> **AIM OF THE TASK**
What you return must be every line below that includes the word "order".

(Before-and-after change data)
* * *

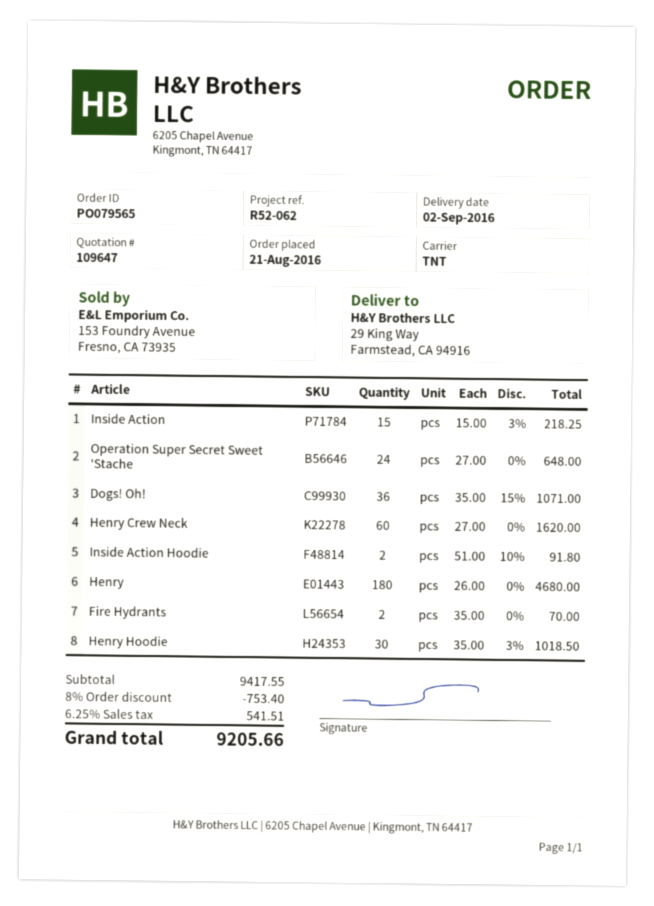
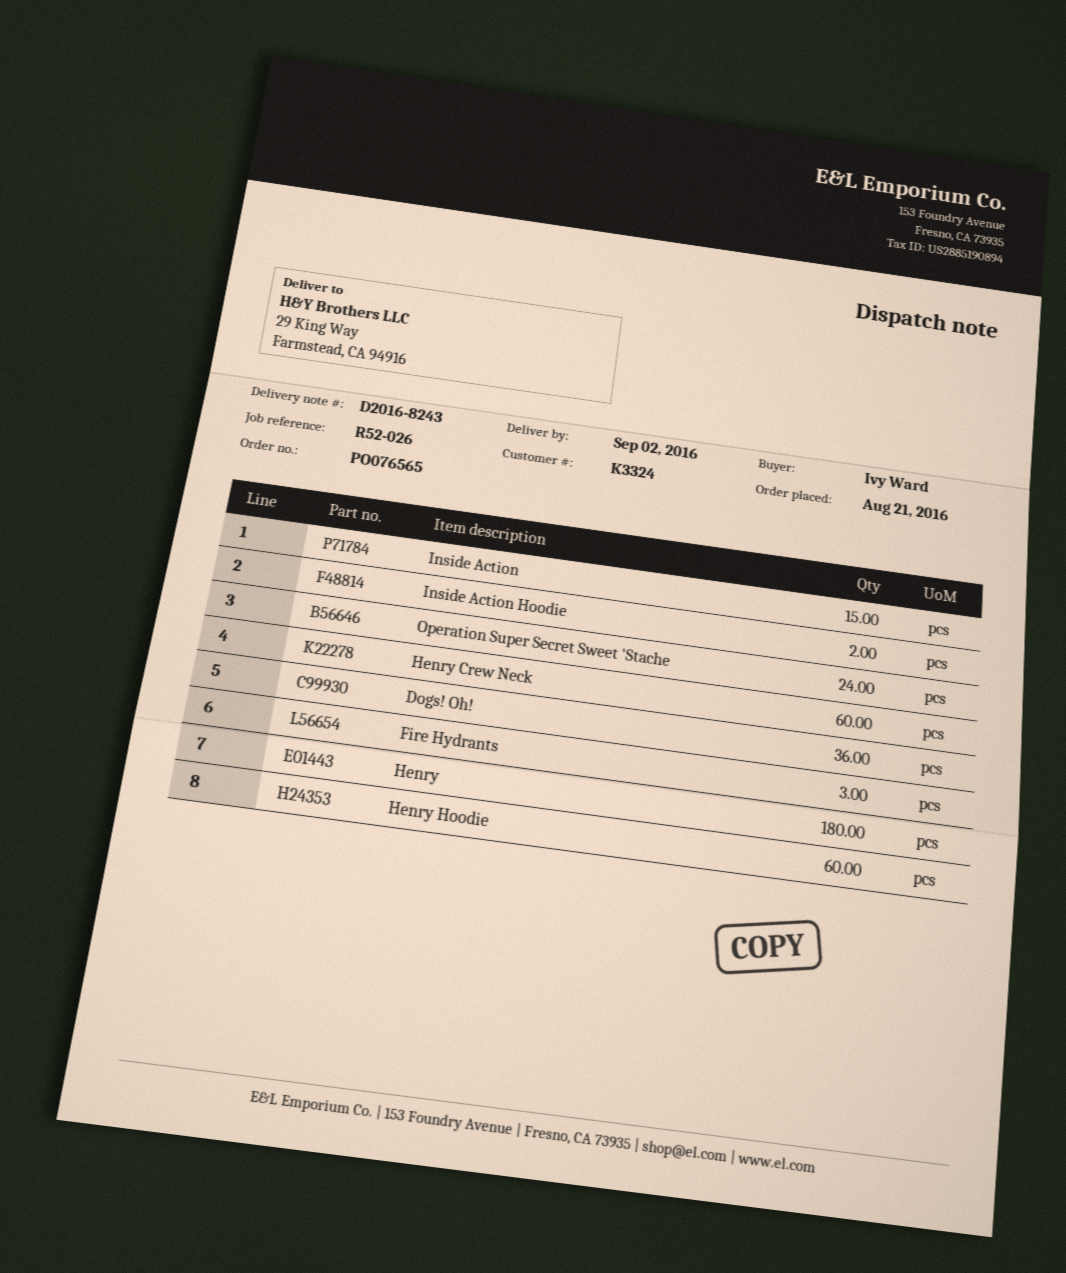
order number: PO079565 -> PO076565
reference: R52-062 -> R52-026
Fire Hydrants: 2 -> 3
Henry Hoodie: 30 -> 60

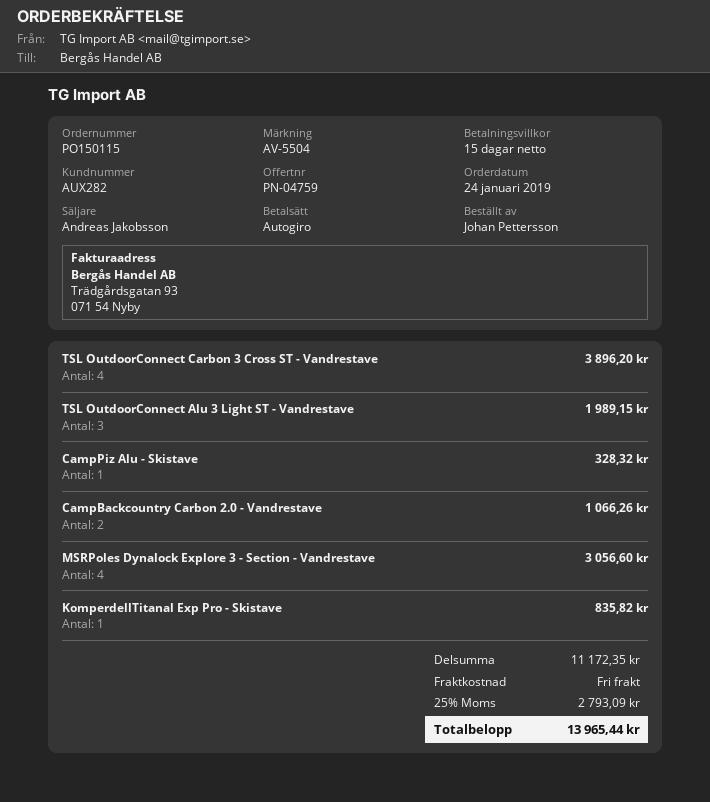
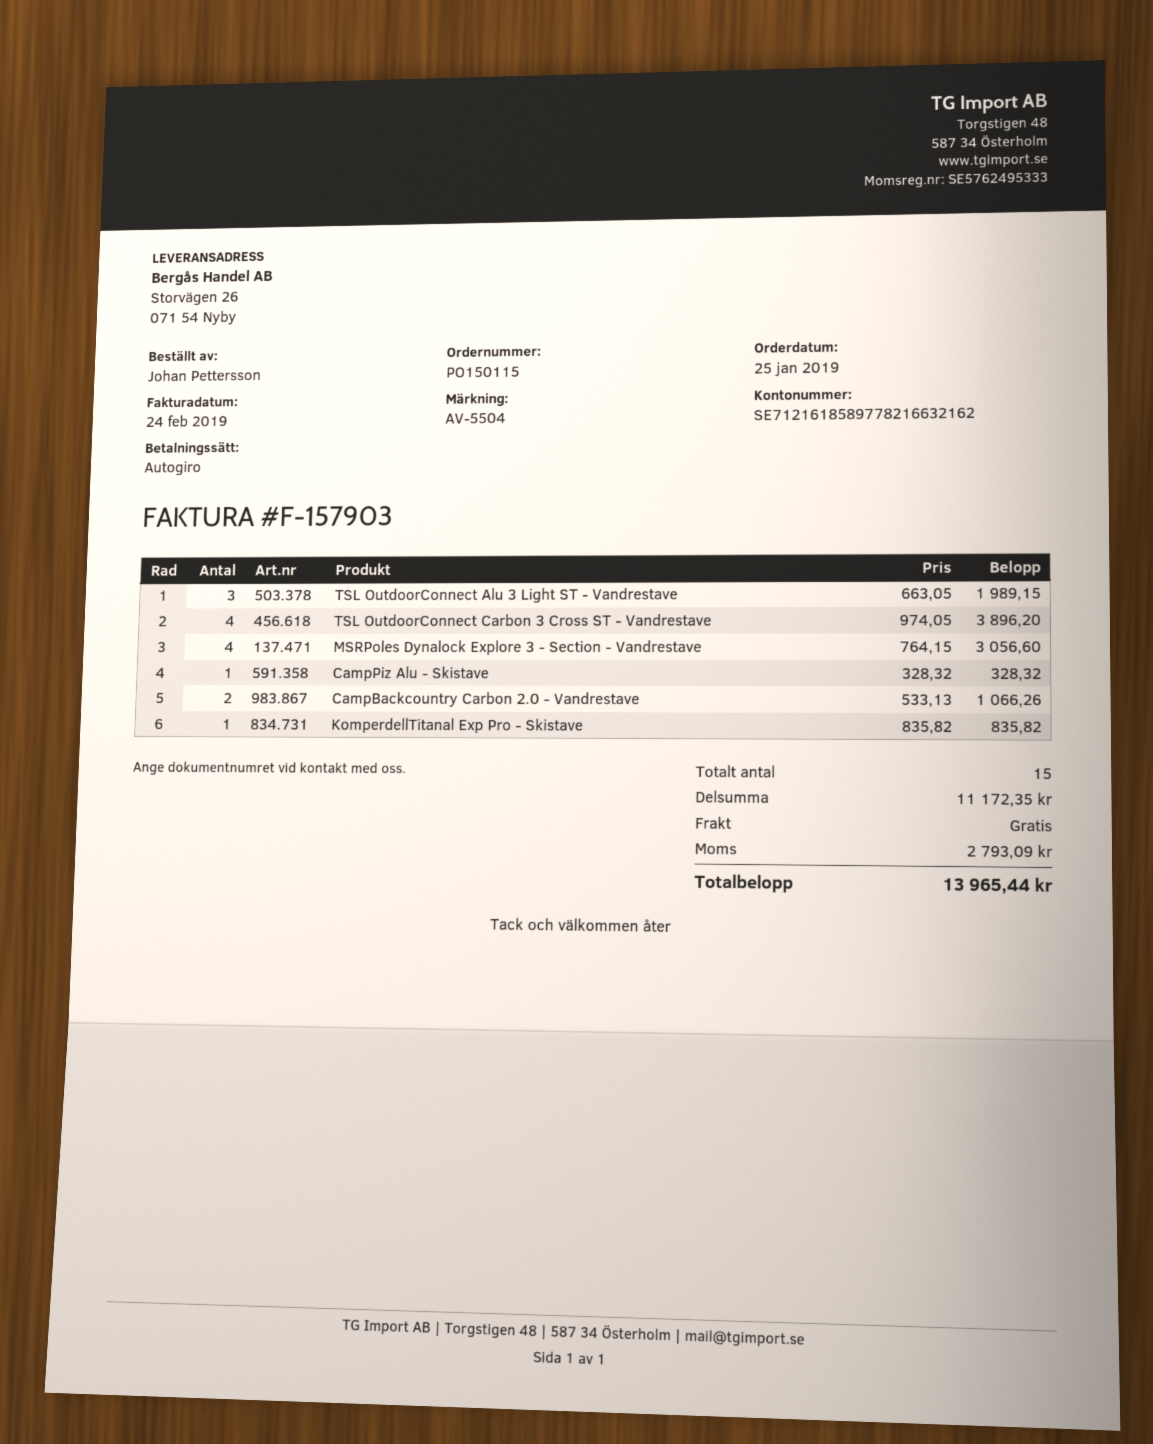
order date: 2019-01-24 -> 2019-01-25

* * *

> **ANSWER TO THIS EXERCISE**
order number: PO079565 -> PO076565
order date: 2019-01-24 -> 2019-01-25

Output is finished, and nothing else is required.